Selon lui, le passage de la loi fédérale anti-scabs, bien qu’elle ne leur ait pas directement servi (pas encore du moins!), “est un changement très important; une des plus grandes fiertés du syndicat”, et que sans ce dernier, elle n’aurait pas vu le jour. C’est certainement une arme redoutable pour la prochaine négociation, même si elle ne les protège pas de la section 107.

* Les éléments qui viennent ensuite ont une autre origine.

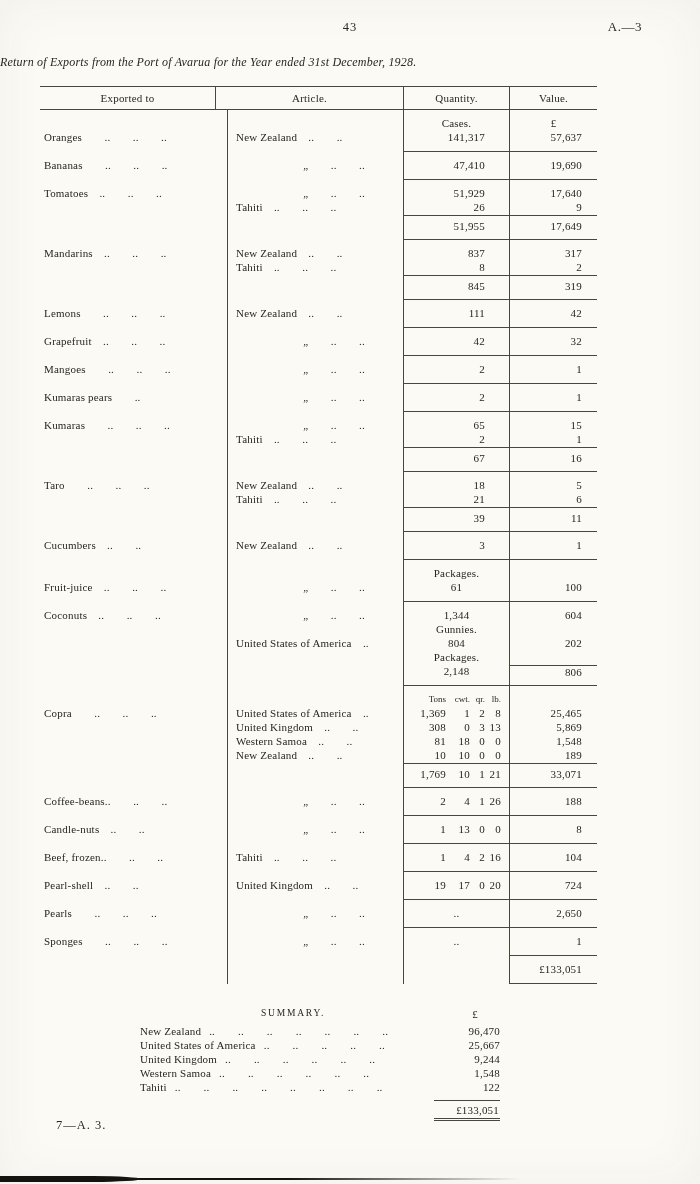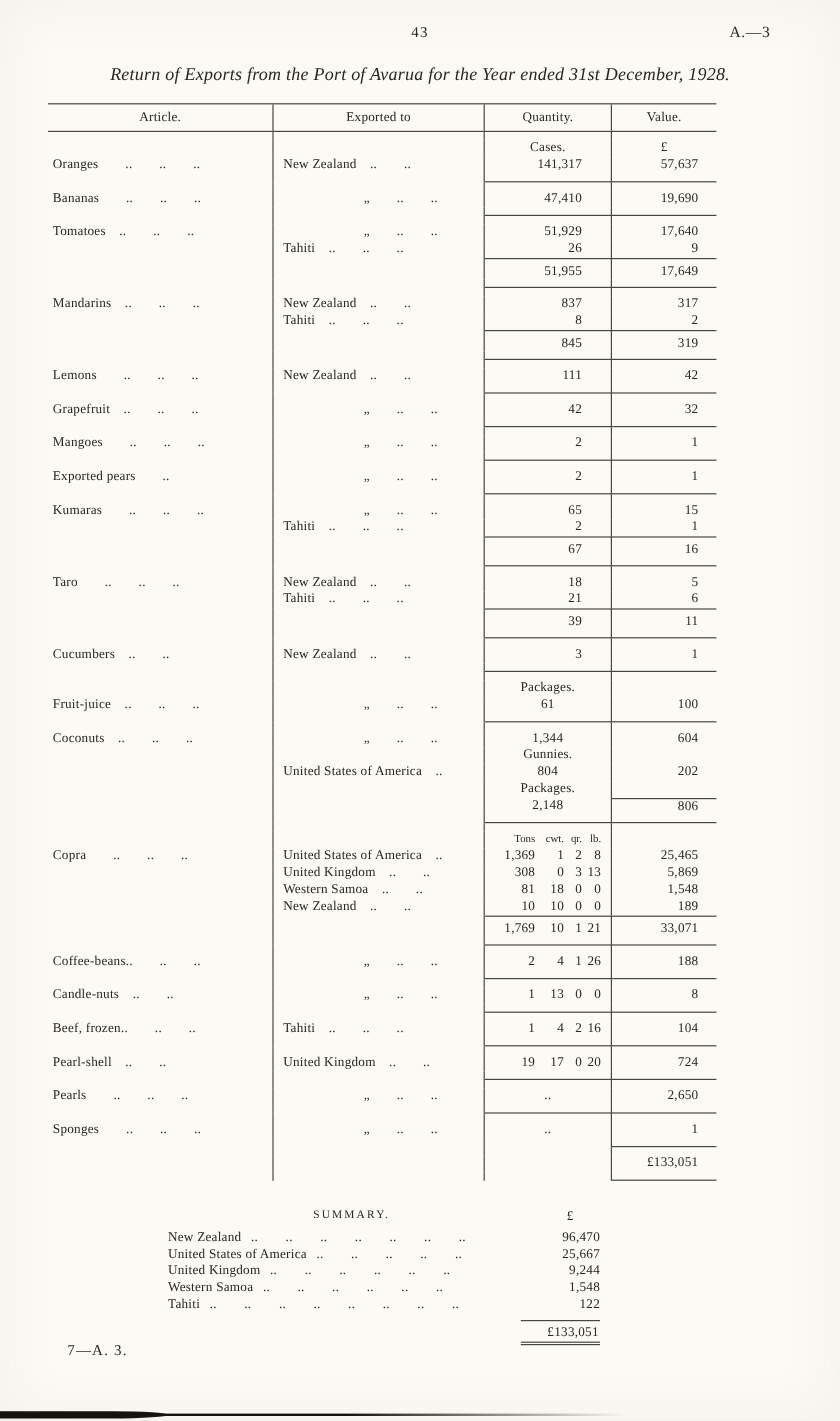--- a/index.html
+++ b/index.html
@@ -10,22 +10,22 @@
   *{margin:0;padding:0;box-sizing:border-box;}
   html,body{width:700px;}
   body{background:#e8e6e0;font-family:"Liberation Serif","DejaVu Serif",serif;}
   .page{position:relative;width:700px;height:1184px;background:var(--paper);color:var(--ink);
         overflow:hidden;box-shadow:inset 0 0 50px rgba(60,50,30,0.05);}
 
   
   .pagehead{position:absolute;top:20px;left:0;width:100%;height:18px;font-size:12.5px;}
   .pagenum{position:absolute;left:0;right:0;text-align:center;letter-spacing:1px;}
   .docref{position:absolute;right:58px;top:-1px;font-size:13px;letter-spacing:0.5px;}
-  .title{position:absolute;top:55px;left:0;width:100%;text-align:center;
-         font-style:italic;font-size:15px;letter-spacing:0.2px;}
+  .title{position:absolute;top:55px;left:0;width:100%;text-align:left;
+         font-style:italic;font-size:12px;letter-spacing:0.2px;}
 
   
   .table{position:absolute;left:40px;top:86px;width:557px;font-size:11px;letter-spacing:0.2px;}
   .thead{display:flex;border-top:1px solid var(--rule);border-bottom:1px solid var(--rule);height:24px;}
   .th{line-height:23px;text-align:center;}
   .c{overflow:hidden;white-space:nowrap;}
   .c1{width:188px;border-right:1px solid var(--rule);}
   .c2{width:176px;border-right:1px solid var(--rule);}
   .c3{width:106px;border-right:1px solid var(--rule);}
   .c4{width:87px;}
@@ -75,22 +75,22 @@
 
   <div class="pagehead">
     <span class="pagenum">43</span>
     <span class="docref">A.—3</span>
   </div>
 
   <div class="title">Return of Exports from the Port of Avarua for the Year ended 31st December, 1928.</div>
 
   <div class="table">
     <div class="thead">
+      <div class="c c2 th">Exported to</div>
       <div class="c c1 th">Article.</div>
-      <div class="c c2 th">Exported to</div>
       <div class="c c3 th">Quantity.</div>
       <div class="c c4 th">Value.</div>
     </div>
     <div id="tbody">
         <div class="ln pad">
           <div class="c c1"></div>
           <div class="c c2"></div>
           <div class="c c3"></div>
           <div class="c c4"></div>
         </div>
@@ -244,21 +244,21 @@
           <div class="c c3"></div>
           <div class="c c4"></div>
         </div>
         <div class="ln pad">
           <div class="c c1"></div>
           <div class="c c2"></div>
           <div class="c c3"></div>
           <div class="c c4"></div>
         </div>
         <div class="ln">
-          <div class="c c1 art">Exported pears  ..</div>
+          <div class="c c1 art">Kumaras pears  ..</div>
           <div class="c c2 dest">      „  ..  ..</div>
           <div class="c c3 qnum">2</div>
           <div class="c c4 vnum">1</div>
         </div>
         <div class="ln pad end">
           <div class="c c1"></div>
           <div class="c c2"></div>
           <div class="c c3"></div>
           <div class="c c4"></div>
         </div>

Le mouvement ouvrier québécois a un devoir de mémoire en général, et le conflit de 2022-2025 au Port de Québec entrera certainement dans l’histoire du mouvement, étant un des plus longs, plus contentieux, plus violents lock-outs des dernières années. La petite poignée de débardeurs ont tenu le coup, contre vents et marées, contre toutes les armes du patronat coalisé qui s’était donné comme mission de briser le syndicat et d’assujettir la gang du 2614. L’histoire n’est pas finie mais nous avons maintenant la preuve que ces camarades connaissent la valeur de leur travail, de la solidarité, de la lutte, et nous n’avons pas fini d’en entendre parler. Solidarité et félicitations aux débardeurs du Port de Québec!